A compiler that directly manages threads may use these instructions for in-line locks and to implement wait-free updates using primitives similar to compare and swap. Because locked or synchronized operations in multi-processor systems are complex, these operations are usually exposed only through calls to appropriate run-time library functions.

Further details about the use of these instructions may be found in Book I Section 3.3.7 and Book II Section 1.8.2 of The PowerPC Architecture.


3.2.1.3 Multiple Scalar Load or Store

The load and store multiple and move assist instructions access a sequence of words or bytes in memory. In PowerPC Little-Endian mode, the execution of these instructions generates an interrupt.

Some implementations may not execute these instructions as efficiently as the equivalent sequence of scalar loads and stores. If the output of the compiler targets a generic PowerPC implementation, the use of an equivalent sequence of scalar loads or stores may be preferable. For a particular implementation, check Appendix B and relevant implementation-specific documentation for the latency and timing of these instructions.


3.2.1.4 Byte-Reversal Load or Store

The byte-reversal loads and stores reverse the order of the bytes in the accessed halfword or word, regardless of the processor's endian mode. With knowledge of the data structure, data types, and endian orientation, these instructions may be used for endian conversion. Some implementations may have a longer latency for byte reversing loads and stores than for ordinary loads and stores.

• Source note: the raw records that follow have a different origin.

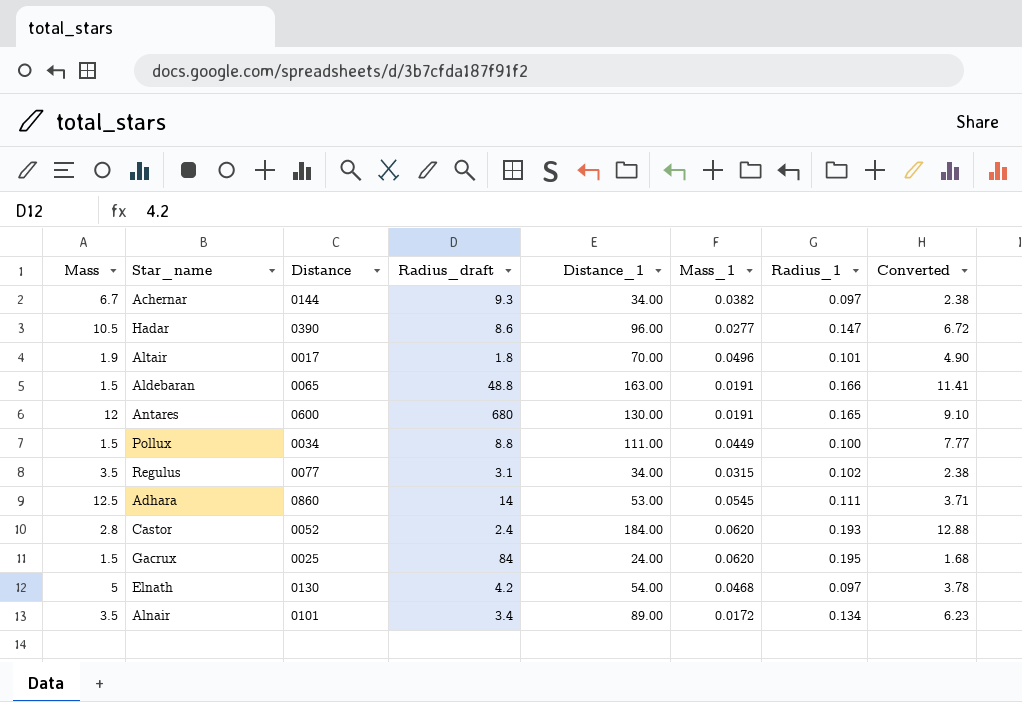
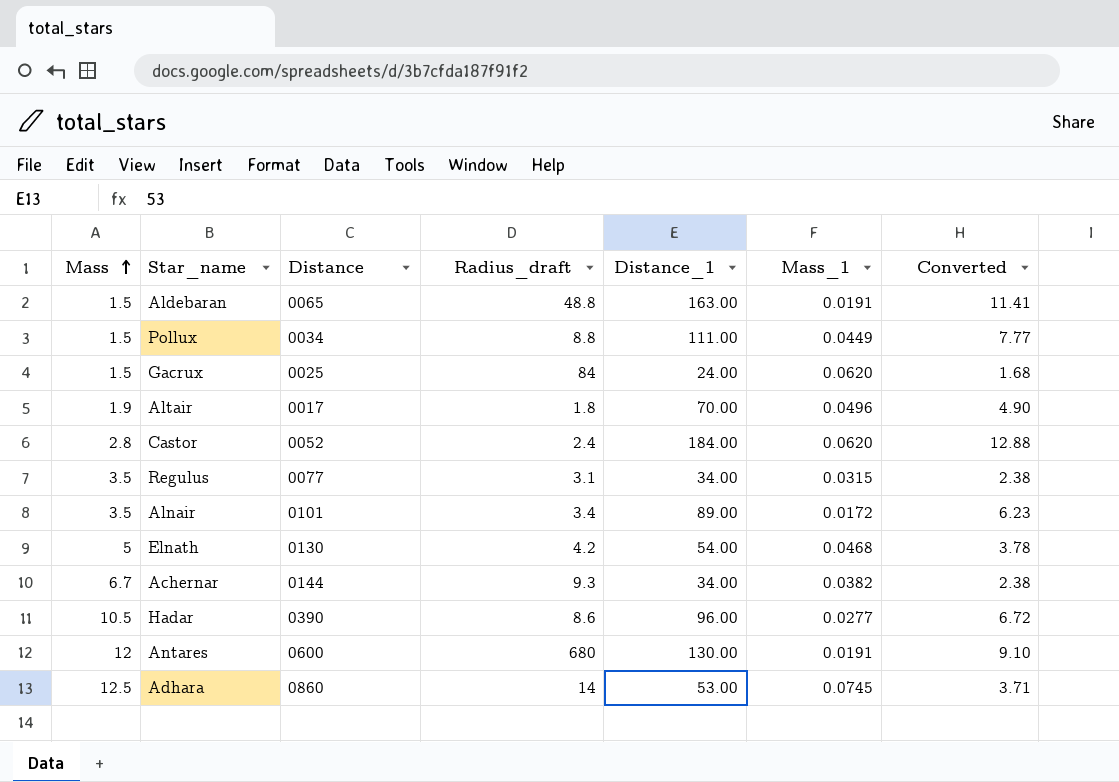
row order: none -> Mass ascending
column Radius_1 | position: 7 -> none
Adhara | Mass_1: 0.0545 -> 0.0745

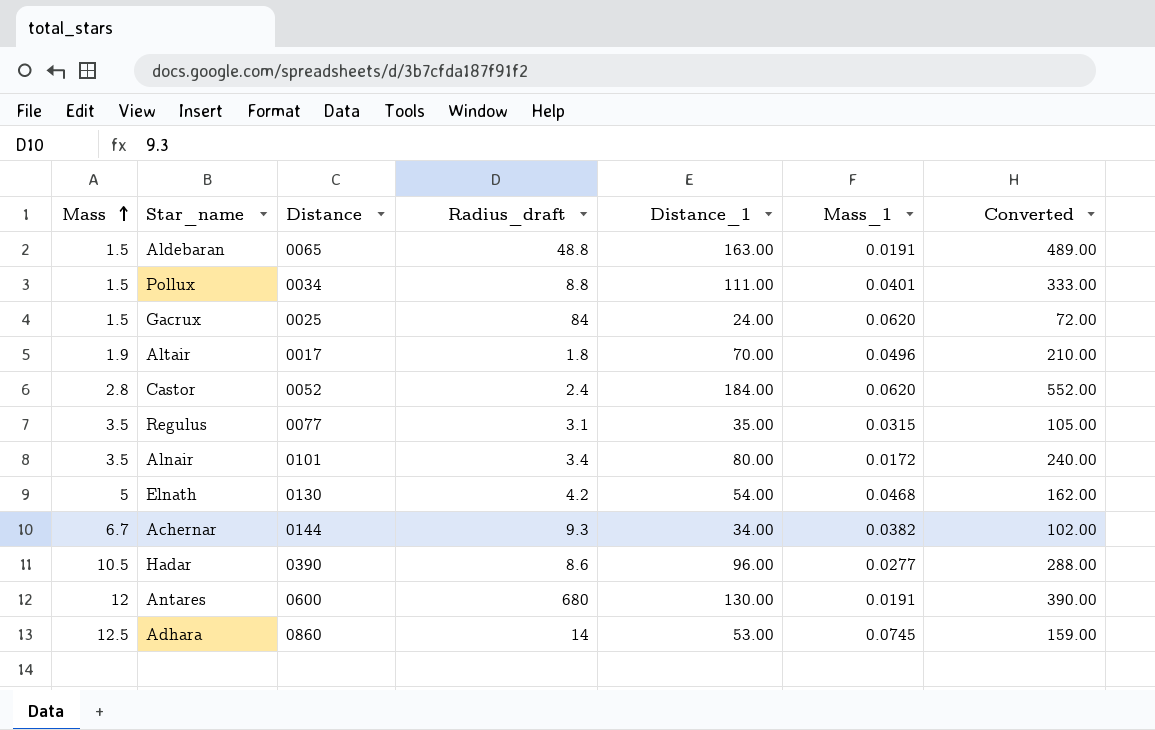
column Converted | formula: [Distance_1] * 0.07 -> [Distance_1] * 3
Pollux | Mass_1: 0.0449 -> 0.0401
Regulus | Distance_1: 34.00 -> 35.00
Alnair | Distance_1: 89.00 -> 80.00

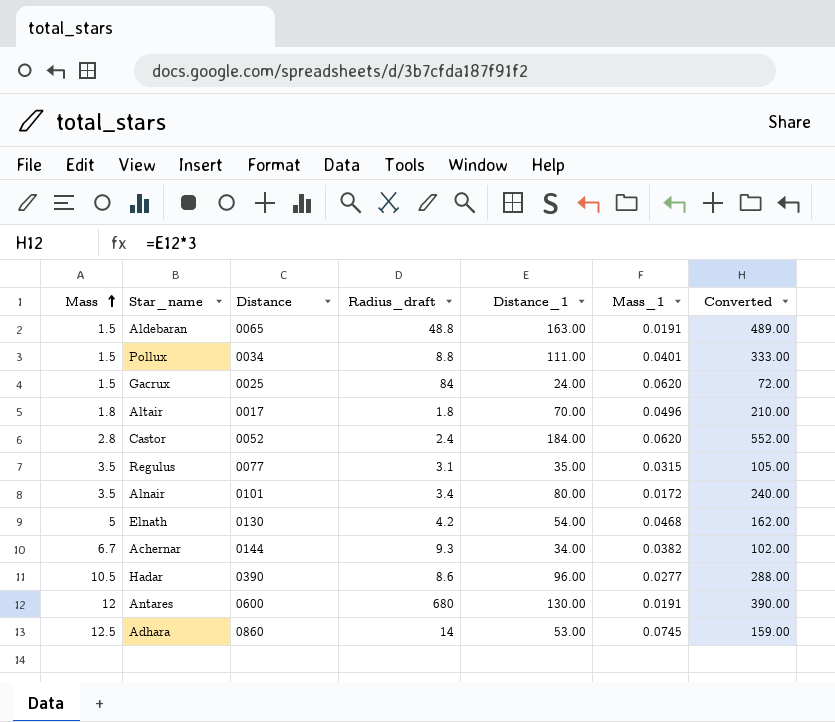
Altair | Mass: 1.9 -> 1.8

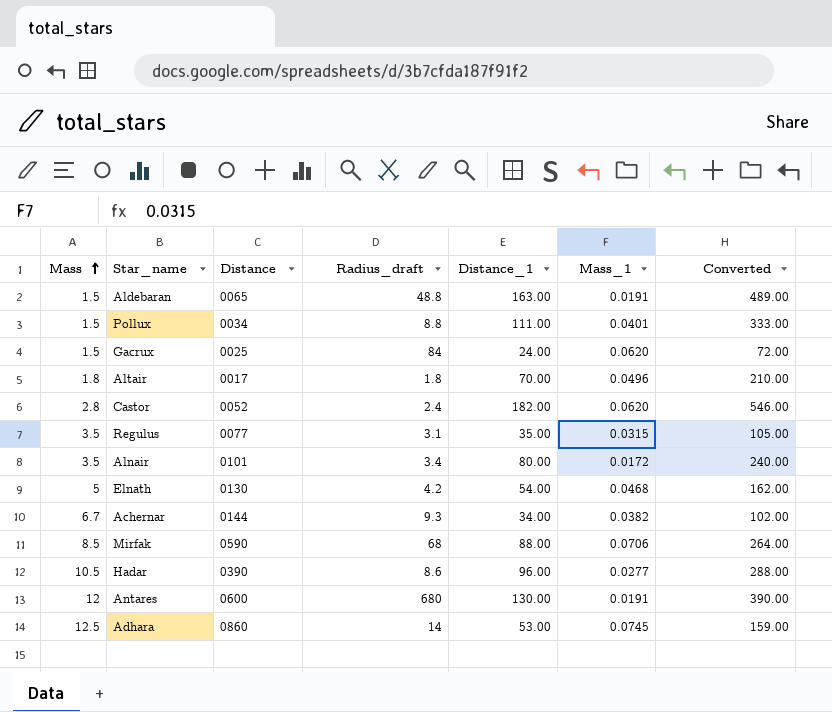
Castor | Distance_1: 184.00 -> 182.00
Castor | Converted: 552.00 -> 546.00
row Mirfak: none -> 8.5 | 0590 | 68 | 88.00 | 0.0706 | 264.00

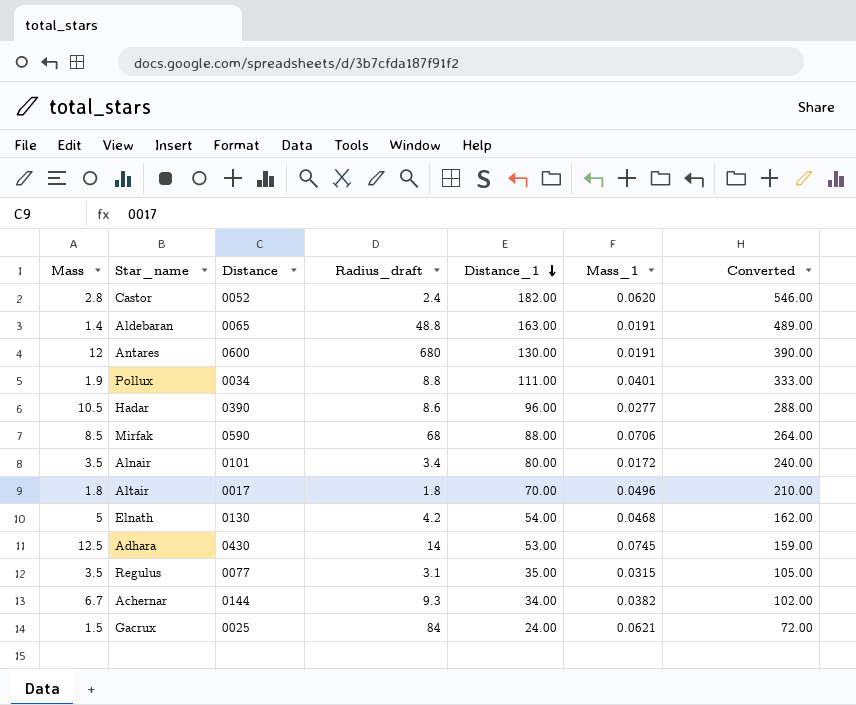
row order: Mass ascending -> Distance_1 descending
Aldebaran | Mass: 1.5 -> 1.4
Pollux | Mass: 1.5 -> 1.9
Adhara | Distance: 0860 -> 0430
Gacrux | Mass_1: 0.0620 -> 0.0621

3.2.1.5 Cache Touch Instructions

The data cache touch instructions may improve performance by providing the processor with a hint that the cache line containing the addressed byte will soon be fetched into the data cache. The processor is not required to act on this hint. Successful use of the touch instructions requires knowledge of the cache geometry and a non-blocking cache. See Section 4.4.3 on page 134 for further details.


3.2.2 Computation

All integer computational instructions have operands that are stored in registers or appear as intermediate fields in the instruction. With the exception of multiplies and divides, they usually execute in a single cycle.


3.2.2.1 Setting Status

Integer operations may write the status of the result to either the Condition Register or the XER, depending on the opcode (some cause the Carry bit to be written) and the Rc and OE fields (if present) in the instruction. Unnecessarily setting status bits can reduce instruction-level parallelism by increasing instruction interdependence. The addi, addis, add, and subf instructions do not access status bits.

Recording
Most integer instructions have a Record (Rc) field. When the Rc field in an instruction is set, CR0 is written reflecting both a comparison of the result to zero and the Summary Overflow bit. The andi., andis., and addic. instructions also record, even though they do not have an Rc field. For 64-bit implementations operating in 64-bit mode, the full 64-bit register value is compared to zero. For 64-bit implementations operating in 32-bit mode, only the low-order 32 bits are compared to zero. Even unsigned instructions with the Rc field set, such as the logical and rotation instructions, set CR0 based on signed comparison of the result to zero.

Carry
Carrying and extended arithmetic operations may set the Carry (CA) bit. In addition, the Shift Right Algebraic instruction sets CA when the argument is negative and a 1-bit has been shifted out; CA is cleared otherwise. In 64-bit implementations, the value of CA depends on whether the processor is in 32-bit or 64-bit mode. During a sequence of instructions using CA, changing modes can lead to unexpected results.

Overflow
XER contains two overflow bits: overflow (OV) and summary overflow (SO). OV indicates whether an overflow occurred during the execution of an integer arithmetic instruction with the OE field set. Add, subtract from, and negate instructions may set OV if the carry into the most-significant bit is not the same as the carry out of it. Multiply low and divide instructions may set OV if the result cannot be represented in 64 bits for doubleword forms and 32 bits for word forms.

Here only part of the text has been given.